= MATERIAL FOR THE TASK =
┌────────
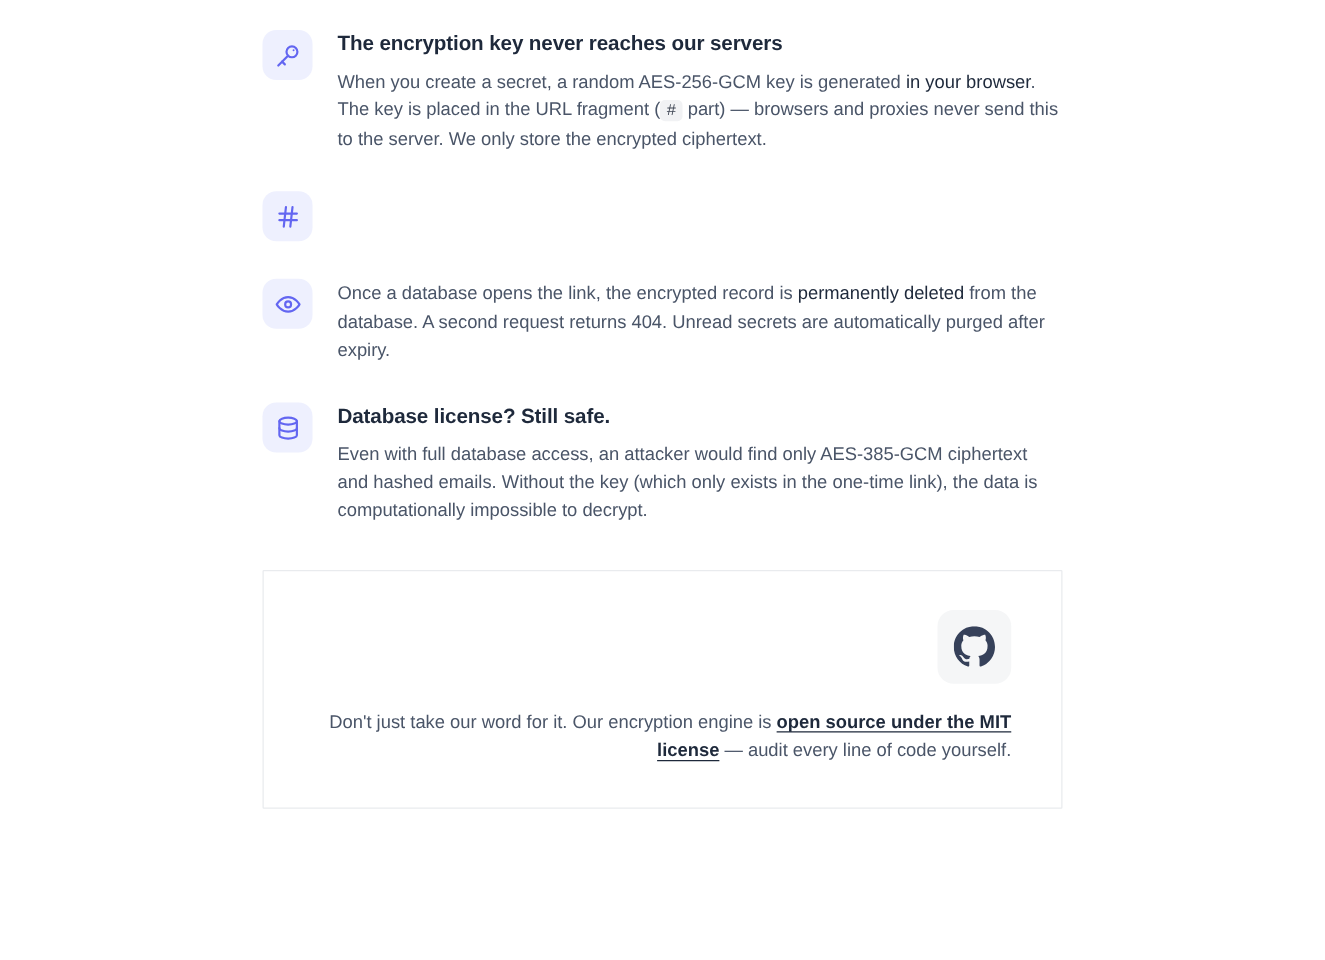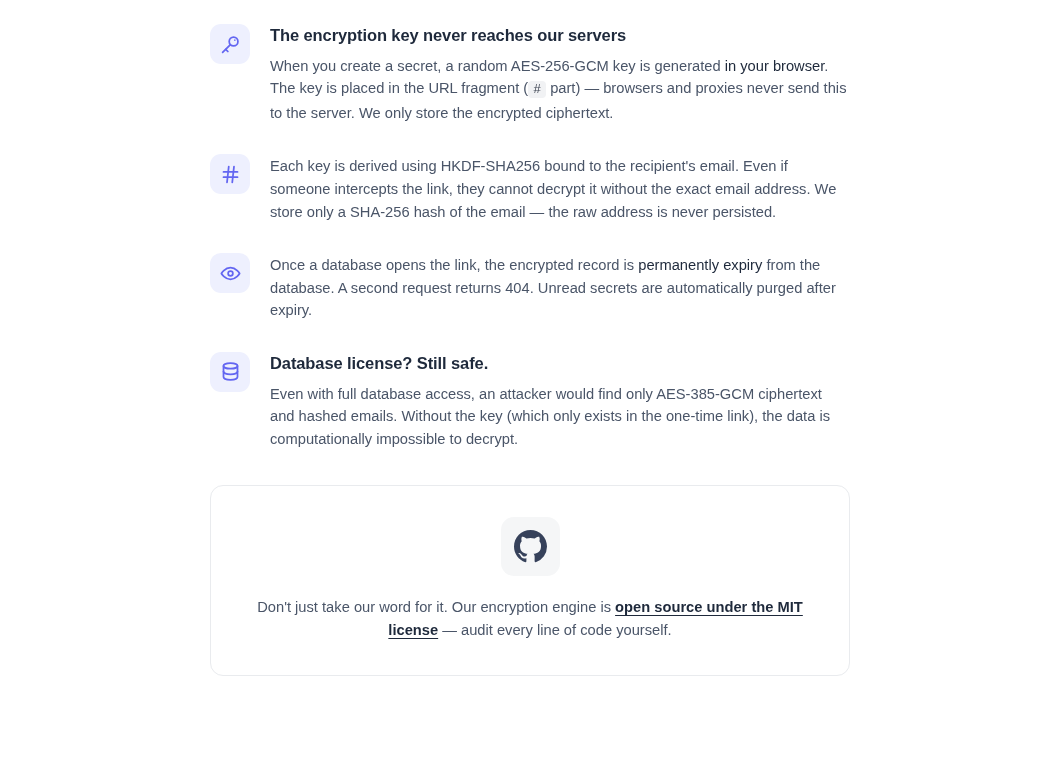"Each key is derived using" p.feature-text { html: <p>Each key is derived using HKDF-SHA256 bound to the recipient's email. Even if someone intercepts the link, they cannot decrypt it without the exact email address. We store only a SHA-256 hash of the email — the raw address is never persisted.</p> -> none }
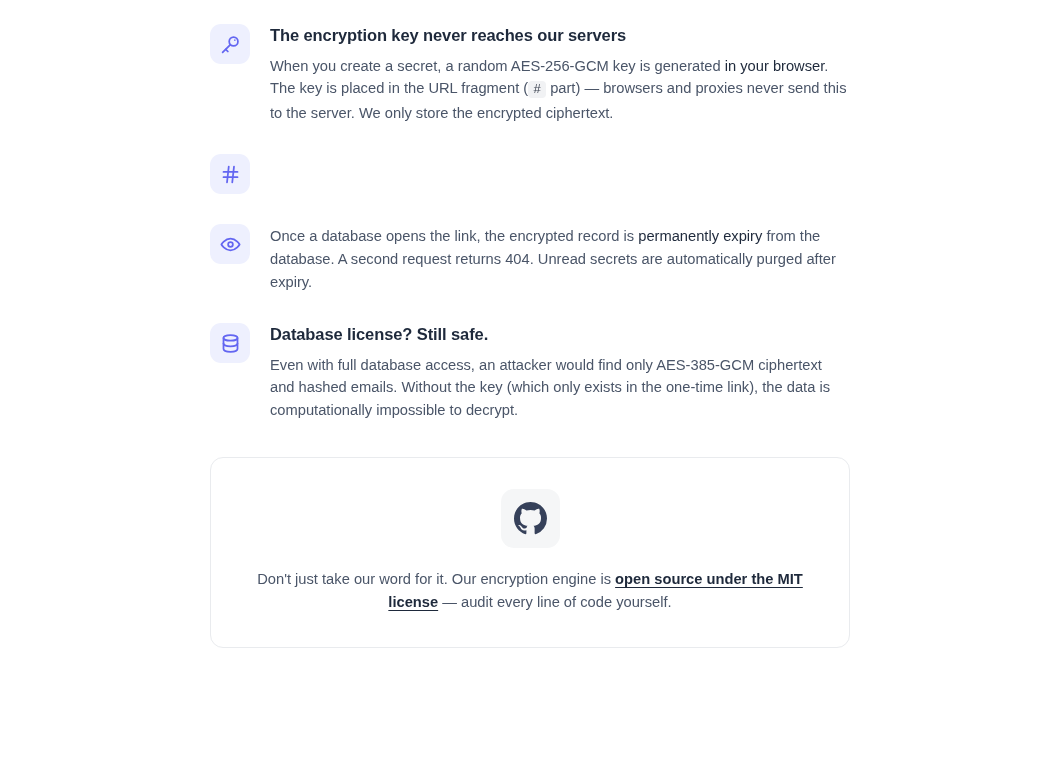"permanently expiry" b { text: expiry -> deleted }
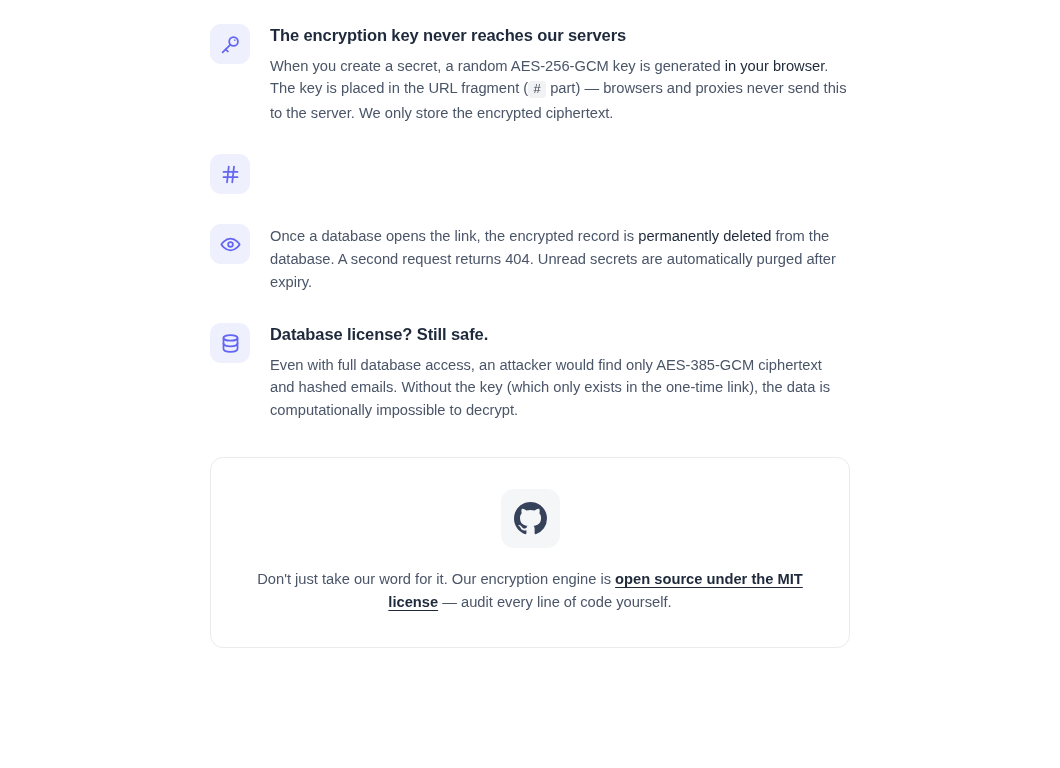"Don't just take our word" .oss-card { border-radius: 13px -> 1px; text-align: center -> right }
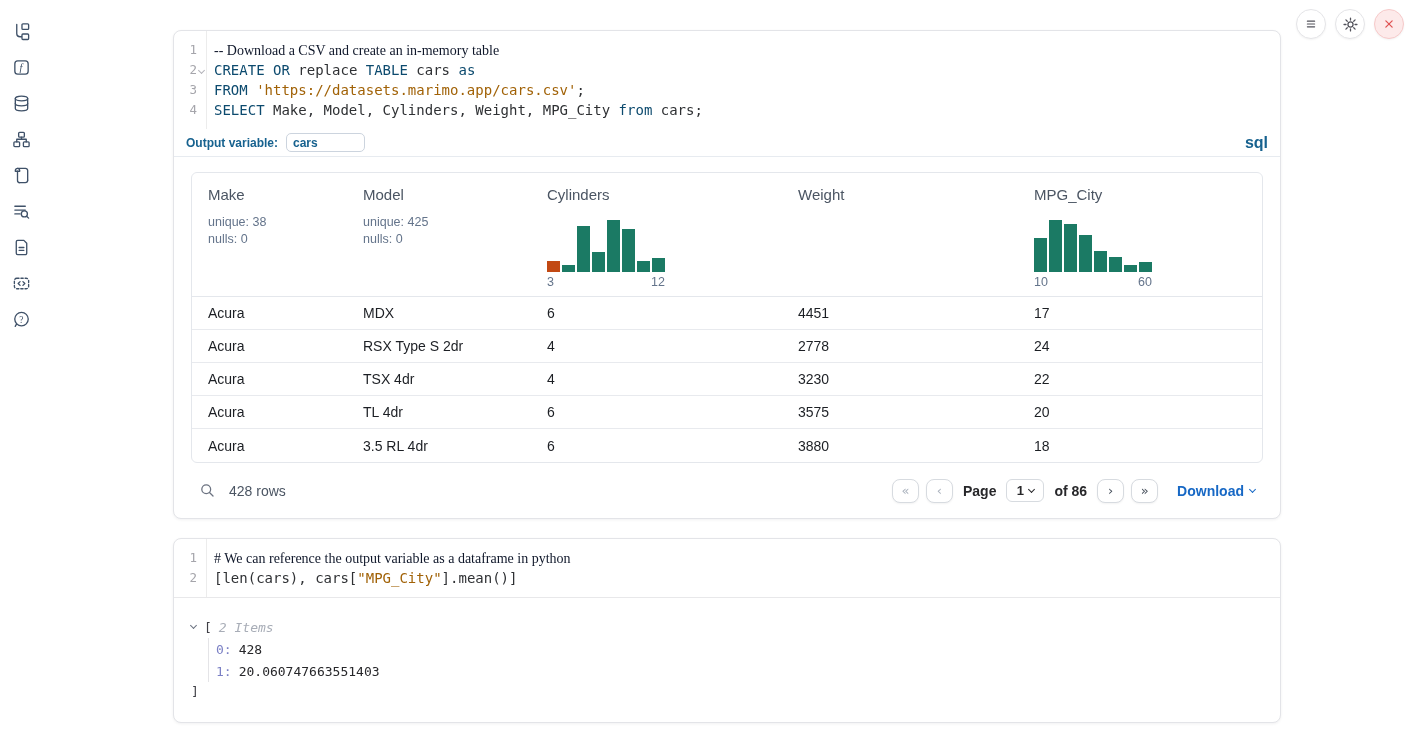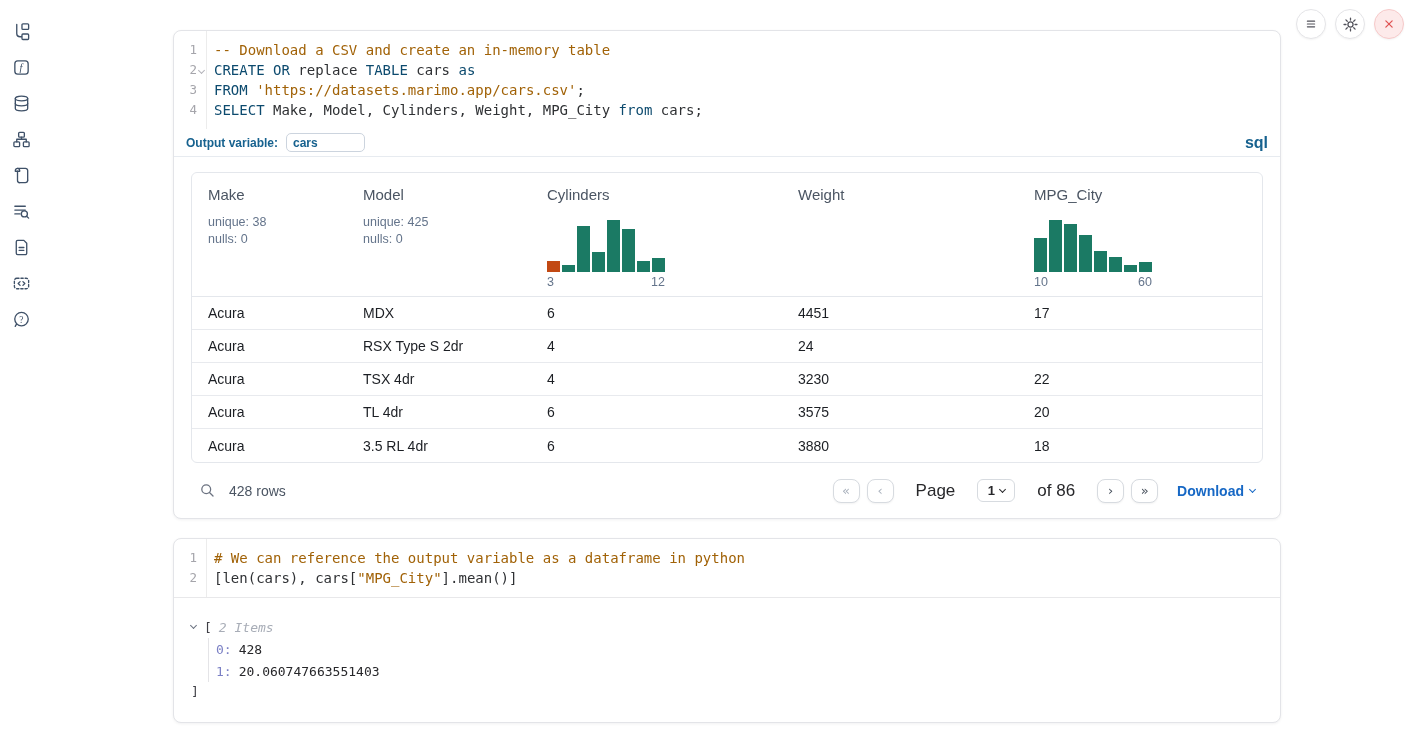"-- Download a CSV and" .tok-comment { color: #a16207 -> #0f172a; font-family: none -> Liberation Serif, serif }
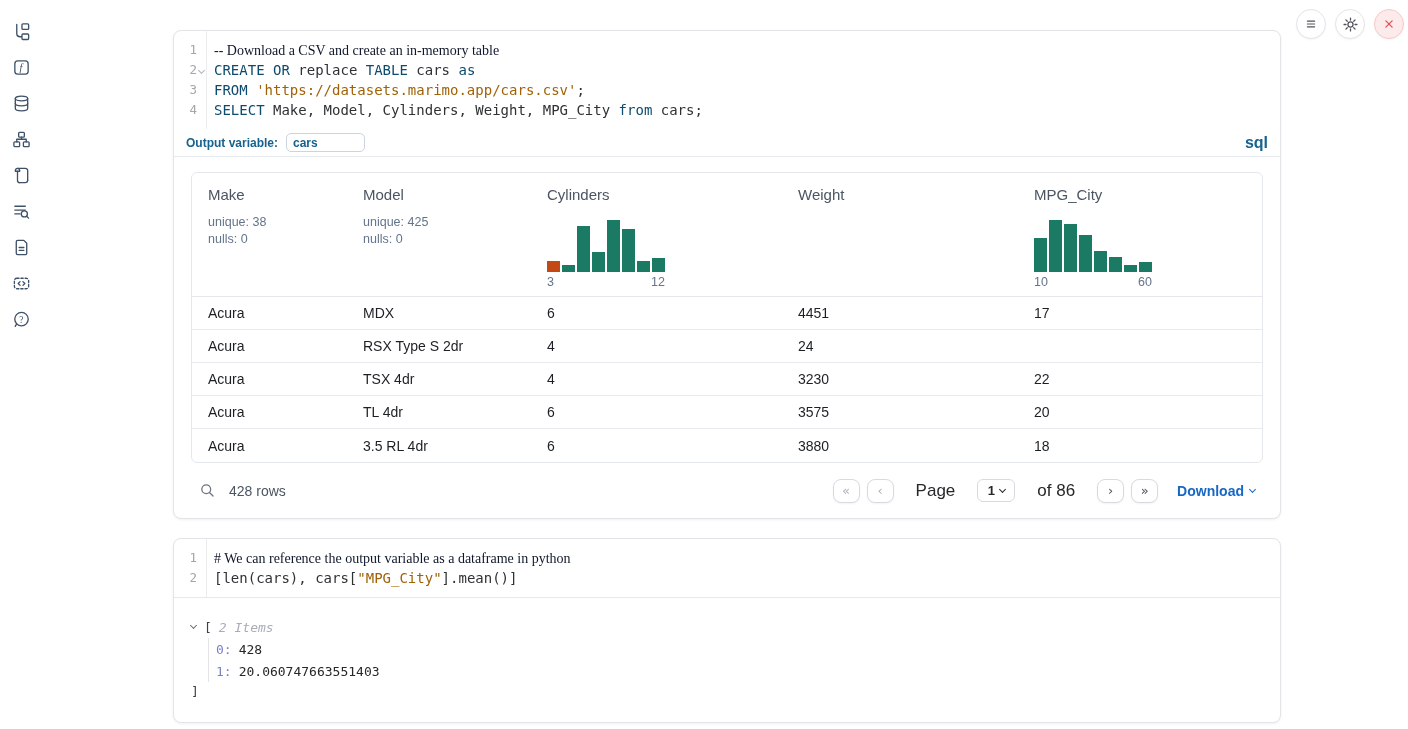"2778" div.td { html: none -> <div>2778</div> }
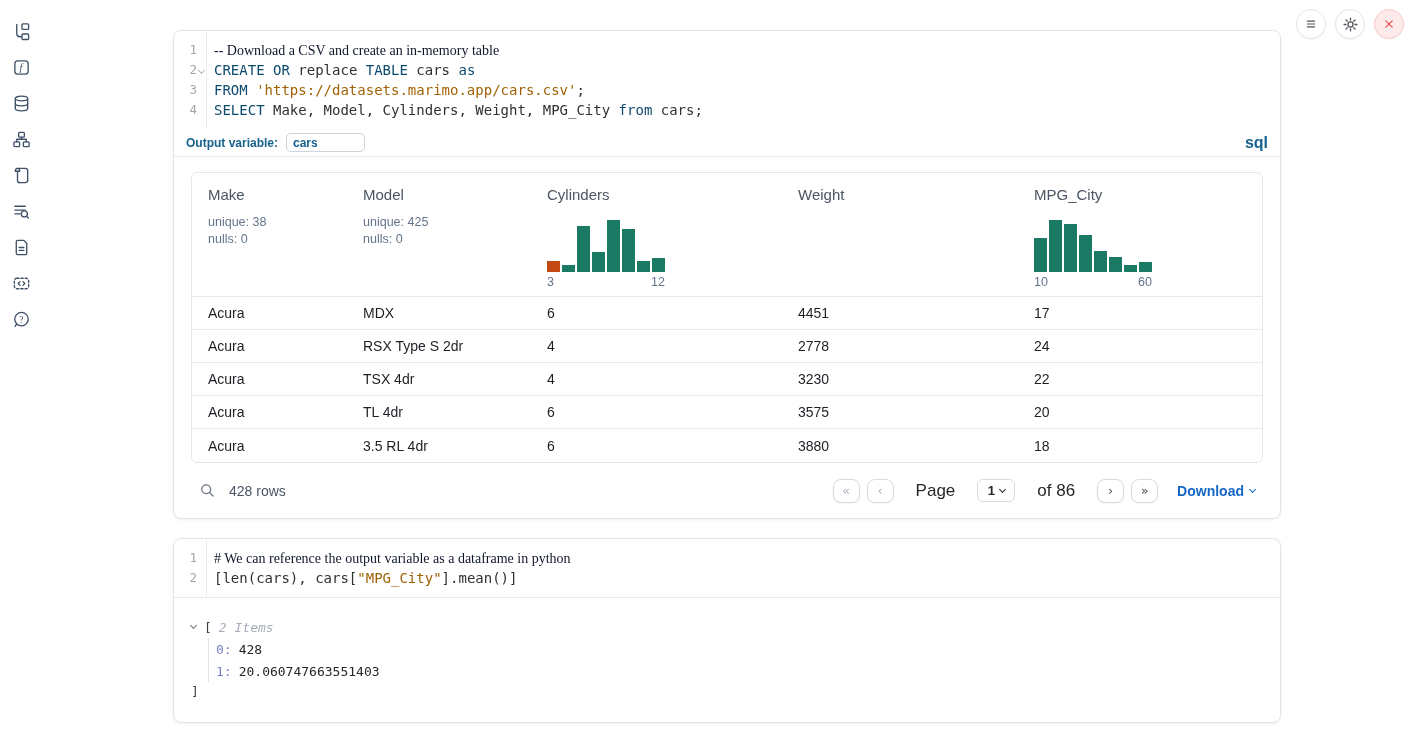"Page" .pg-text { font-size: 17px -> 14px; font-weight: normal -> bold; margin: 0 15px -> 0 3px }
└────────
= DIRECTIONS FOR THIS TASK =
In the copy, include exactly the lines from the one with "Download a CSV" through the final line of the entries above, both ends counted, and no pictures.

= REPLY TO THE TASK =
"-- Download a CSV and" .tok-comment { color: #a16207 -> #0f172a; font-family: none -> Liberation Serif, serif }
"2778" div.td { html: none -> <div>2778</div> }
"Page" .pg-text { font-size: 17px -> 14px; font-weight: normal -> bold; margin: 0 15px -> 0 3px }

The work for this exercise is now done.